ABI - Automated Brokerage Interface
Is a system available to U.S. Customs Brokers with the computer capabilities and customs certification to transmit and exchange customs entries and other information, facilitating prompt release of imported cargo.

Ad Valorem ("according to the value")
A fixed percentage of the value of goods that is used to calculate customs duties and taxes.

Advisory Capacity
A term indicating that a shipper's agent or representative is not empowered to make definite decisions or adjustment without the approval of the group or individual represented.

Agency Agreement
The steamship line appoints the steamship agent and defines the specific duties and areas of responsibility of that agent.

Air Cargo Agent
Is a type of freight forwarder who specialises in air cargo and acts for airlines that pay him a fee (usually 5%). He is registered with the International Air Transport Association, IATA (See also Air Freight Forwarder; Forwarder, Freight Forwarder, Foreign Freight Forwarder)

Air Freight Forwarder
Is a type of freight forwarder who specialises in air cargo. He usually consolidates the air shipments of various exporters, charging them for actual weight and deriving his profit by paying the airline the lower consolidated rate. He issues his own air waybills to the exporters, is licensed by the CAB (Civil Aeronautics Board) and has the status of an indirect air carrier (See also Air Cargo Agent, Forwarder, Freight Forwarder, Foreign Freight Forwarder.)

Air Waybill
A bill of landing that covers both international and domestic flights transporting goods to a specified destination. This is a non-negotiable documents of air transport that serves as a receipt for the shipper, indicating that the carrier has accepted the goods listed and obligates itself to carry the consignment to the airport of destination according to specified conditions.

AITA
International Air Transport Association, IATA, (French, German).

Alongside
A phrase referring to the side of a ship. Goods to be delivered "alongside" are to be placed on the dock or barge within reach of the transport ship's tackle so that they can be loaded abroad the ship.

Arbitration Clause
Is a standard clause to be included in the contracts of exporters and importers, as suggested by the American Arbitration Association. It states that any controversy or claim will be settled by arbitration in accordance with the rules of the American Arbitration Association.

A.T.
American Terms (Marine Insurance) A term used to differentiate between the conditions of American Policies from those of other nations, principally England.

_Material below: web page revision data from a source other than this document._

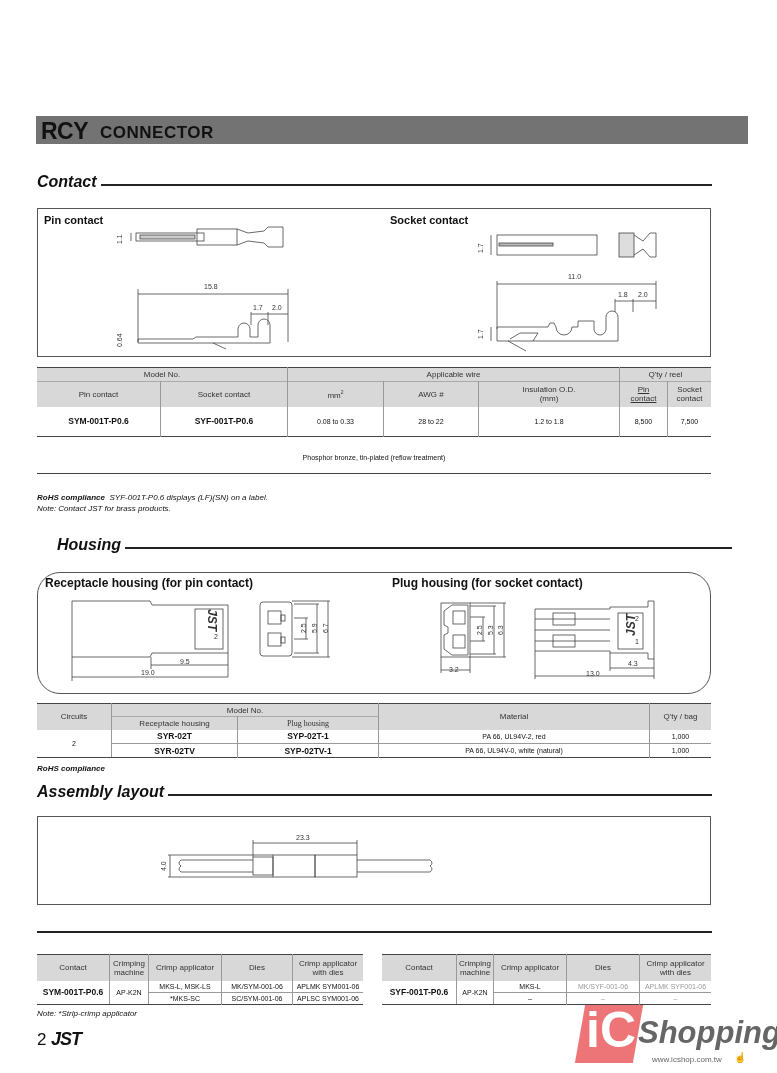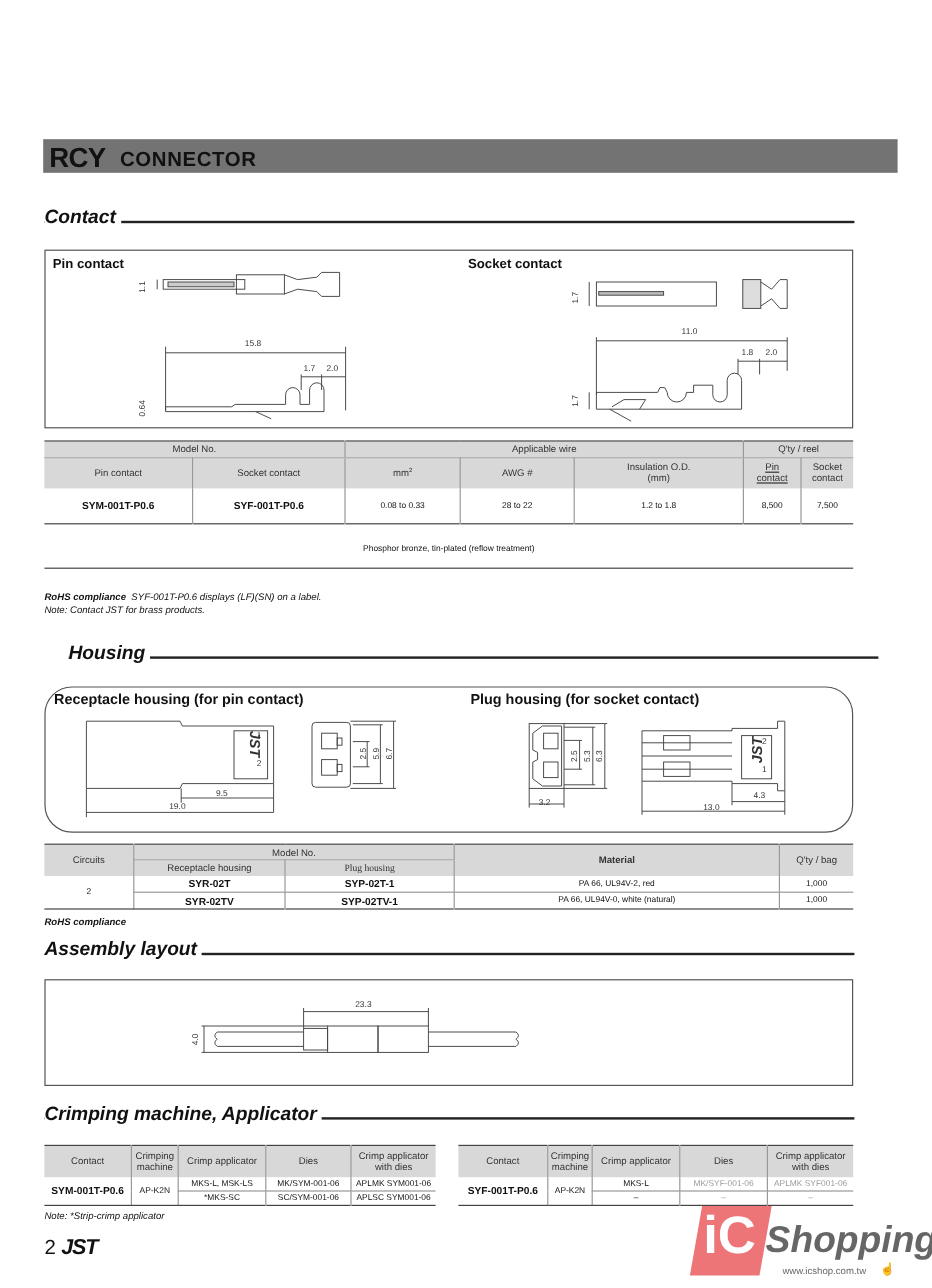"Material" th { font-weight: bold -> none }
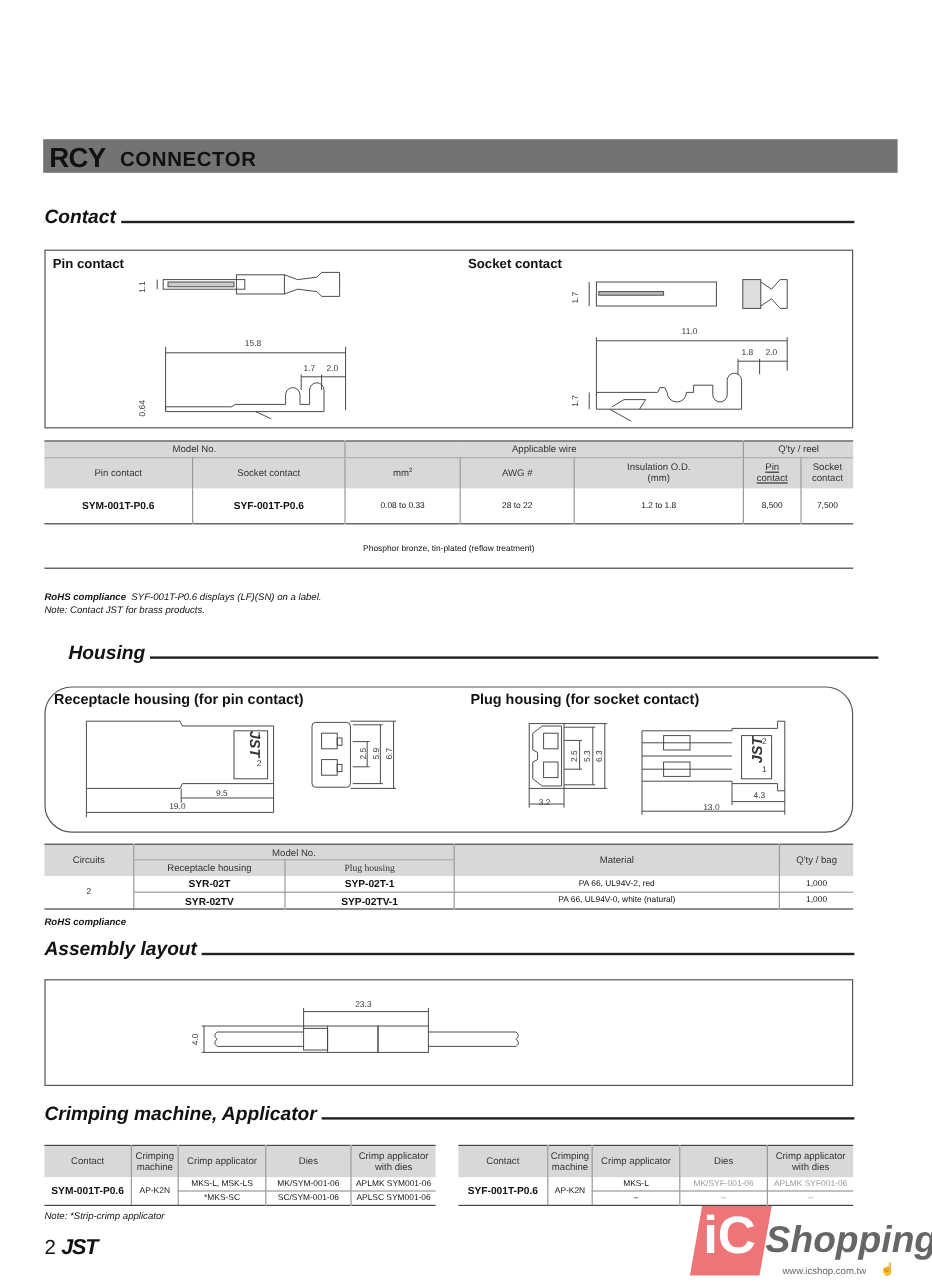"Crimping machine, Applicator" span.lbl { html: <span>Crimping machine, Applicator</span> -> none }
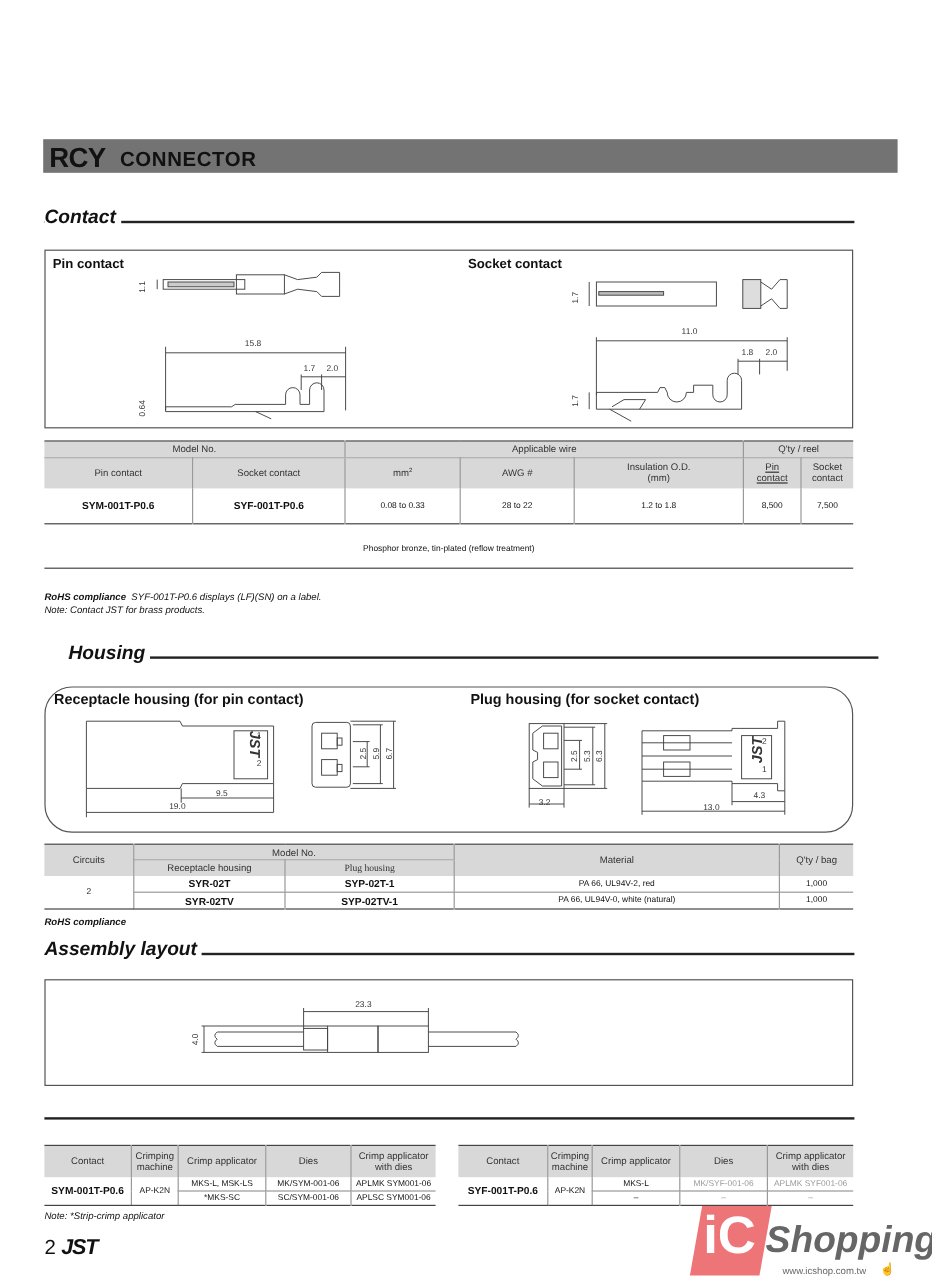"iC" span { font-size: 44px -> 50px }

Automated Brokerage Interface (ABI)
An electronic system allowing customhouse brokers and importers to interface via computer with the US Customs Service for transmitting entry and entry summary data on imported merchandise.

Automated Commercial System (ACS)
The electronic system of the US Customs Service, encompassing a variety of industry sectors, that permits on-line access to information in selected areas.

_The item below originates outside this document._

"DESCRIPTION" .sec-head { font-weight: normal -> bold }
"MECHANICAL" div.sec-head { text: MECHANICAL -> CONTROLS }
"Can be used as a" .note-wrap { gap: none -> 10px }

Automated Manifest System (AMS)
The electronic system allowing a manifest inventory to be transmitted to the US Customs Service data center by carrier, port authority or service center computers

BAA
British Airports Authority

BACA
Baltic Air Charter Association

B/B
(See Break-Bulk Cargo)

Belly Cargo
Freight accommodation below the main deck.

Bermuda Agreement
An agreement concluded in 1946 between the U.K. and the U.S., designed to regulate future international air traffic. Most governments accept its principles and follow it inter alia by limiting traffic rights on international routes to one or two carriers.

Berth
Is the place beside a pier, quay or wharf where a vessel can be loaded or discharged.

Berth Liner Service
Is a regular scheduled steamship line with regular published schedules (port of call ) from and to defined trade areas.

Berth or Liner Terms
Is an expression covering assessment of ocean freight rates generally implying that loading and discharging expenses will be for ship owner's account, and usually apply from the end of ship's tackle in port of loading to the end of ship's tackle in port of discharge.

Bill of Lading
A document that establishes the terms of a contract between a shipper and a transportation company under which freight is to be moved between specified points for a specified charge. Usually prepared by the shipper on forms issued by the carrier, it serves as a document of title, contract of carriage, and a receipt for goods. Also see Air Waybill and Ocean Bill of Lading.

Bonded Warehouse
A warehouse storage area or manufacturing facility in which imported goods may be stored or processed without payment of customs duties.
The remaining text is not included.